A rustle spread through the room like wind through dry leaves.

"Cala," the teacher warned softly, "this is for your healing-"

"He's real!" she screamed.

The room fell silent.

Her chest rose and fell in sharp, irregular beats. She looked at the blank stone on the floor like it had betrayed her, like the whole world had decided to erase her heart and call it mercy.

"I remember how he held my hand when I was scared," she sobbed. "I remember his laugh. I remember the stupid song he made up to help me sleep—how can you say he wasn't real?"

No one moved.

Gaius didn't stop her.

He let it rise. Let it echo. Let it break against the walls and hang there like incense smoke.

And when her voice cracked into quiet, wet gasps , when the fight gave way to shaking he only looked down at her with something unreadable in his eyes.

"There is a difference," he said, "between grief and possession."

He stepped away. "Let us pray she finds the strength to tell them apart."

The ritual ended.

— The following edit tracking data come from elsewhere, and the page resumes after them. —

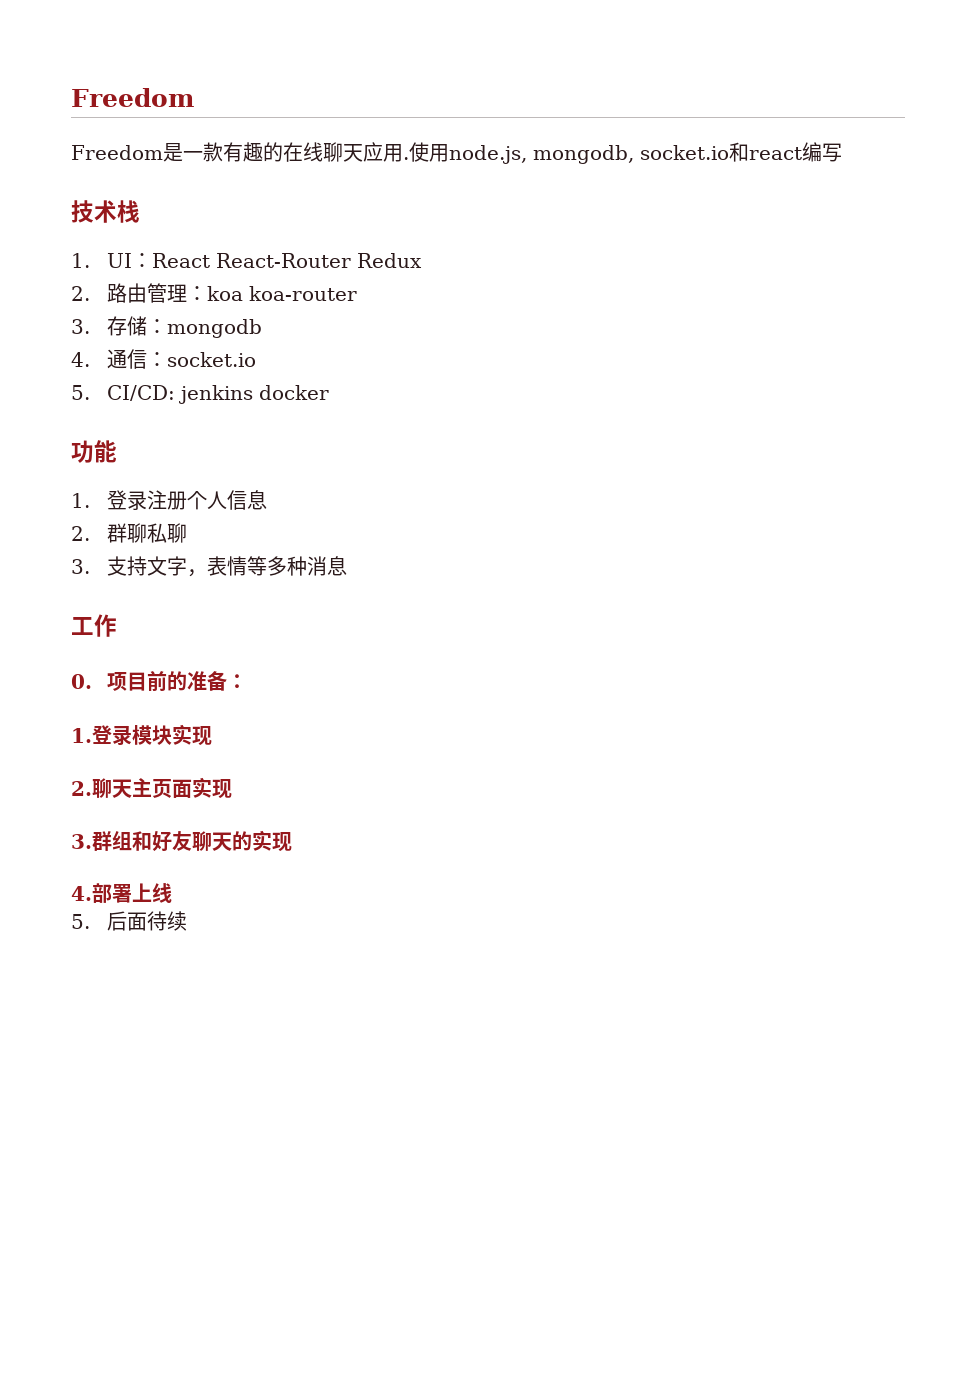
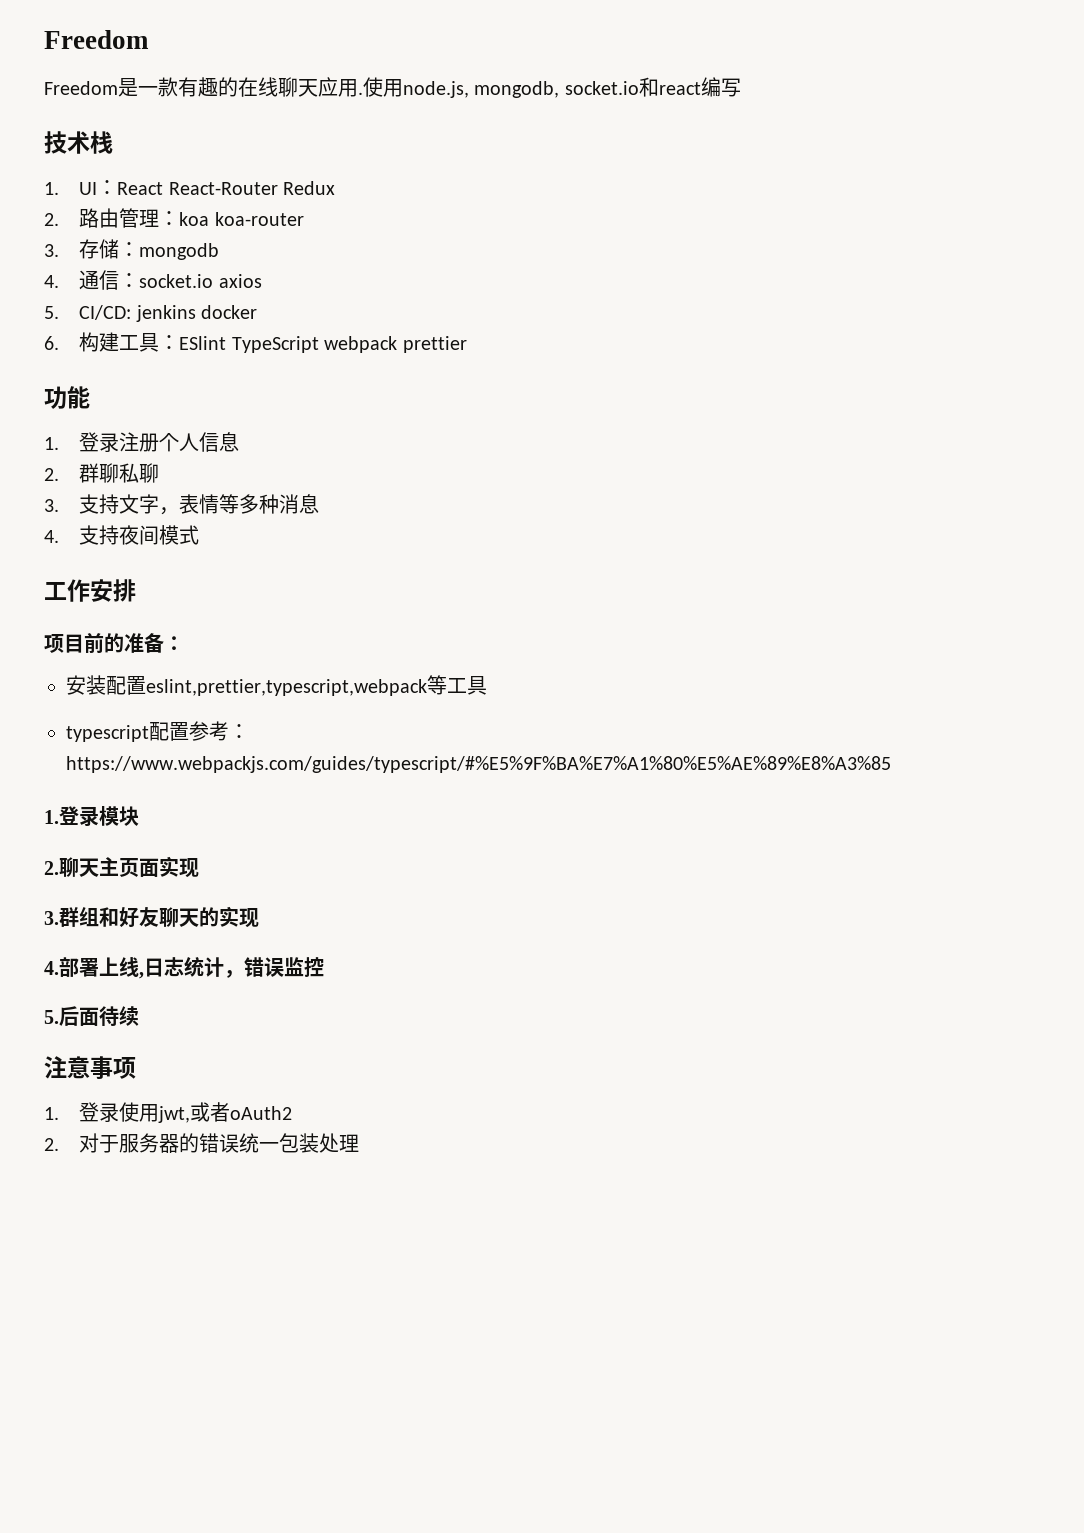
(256, 359) none -> [218,274,262,288] axios
(329, 392) none -> [44,332,467,353] // 6.构建工具：ESlint TypeScript webpack prettier
(347, 566) none -> [44,525,200,545] // 4.支持夜间模式
[71,674,92,689] // 0. -> [90,579,136,602] 安排 //
(247, 681) none -> [66,675,487,696] [66,721,249,742] [66,756,891,773] // 安装配置eslint,prettier,typescript,webpack等工具 // typescript配置参考：https://www.webpackjs.com/guides/typescript/#%E5%9F%BA%E7%A1%80%E5%AE%89%E8%A3%85
[172,724,212,746] 实现 -> (139, 816) none
[71,911,187,931] // 5.后面待续 -> [139,956,324,979] [44,1006,139,1026] [44,1056,136,1079] [44,1102,293,1123] [44,1133,360,1153] ,日志统计，错误监控 // 5.后面待续 // 注意事项 // 1.登录使用jwt,或者oAuth2 // 2.对于服务器的错误统一包装处理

Not with peace, not with silence.

But with the sound of Cala crying into her desk, alone , and the rest of the room quietly pretending not to hear her.

Ian didn't move for a long time.

He just stared at her. At the stone on the ground. At the place where her brother should have been.

And then the class was dismissed.

As the students rose and filed out in quiet pairs, some whispered to each other, some just stared straight ahead. Isabelle passed by Ian without a word. Isaac lingered, then gave Ian a look, not accusatory, not even cold. Just tired. He followed her out.

Only Ian stayed behind with Cala.

Her hands were clenched in her lap. The stone still sat on her desk, untouched. She hadn't said goodbye.

She didn't even look at it.

"I don't care what they say," Ian said. His voice was shaking. "He was real. You remember him. That's enough."

Cala didn't nod. Didn't speak. But her throat worked like she'd swallowed something she couldn't spit out.

Gaius watched from the front of the room. His expression unreadable.

"Young man," he said, gently. "Grief is loudest before it leaves us."

Ian turned sharply. "You're wrong."

Gaius didn't respond. He simply stepped out into the hallway and left the door open behind him.

The classroom felt colder once he was gone.

Cala stood and followed the others. Her movements were stiff, automatic.

Ian remained seated. The stone still sat beside him.

And then,

A chair scraped.

Cera was still in the room.

He hadn't left. He stood at the edge of the desks, staring at Ian with that same quiet, practiced stillness.

"You're not supposed to be here," Ian said, blinking.

Cera tilted his head. "Neither was he."

Ian stood.

"What do you mean?"

Cera took a single step closer.

"I'm Cala's brother," he said, calmly.

And then he smiled not wide. Just enough to unsettle the corners of the room.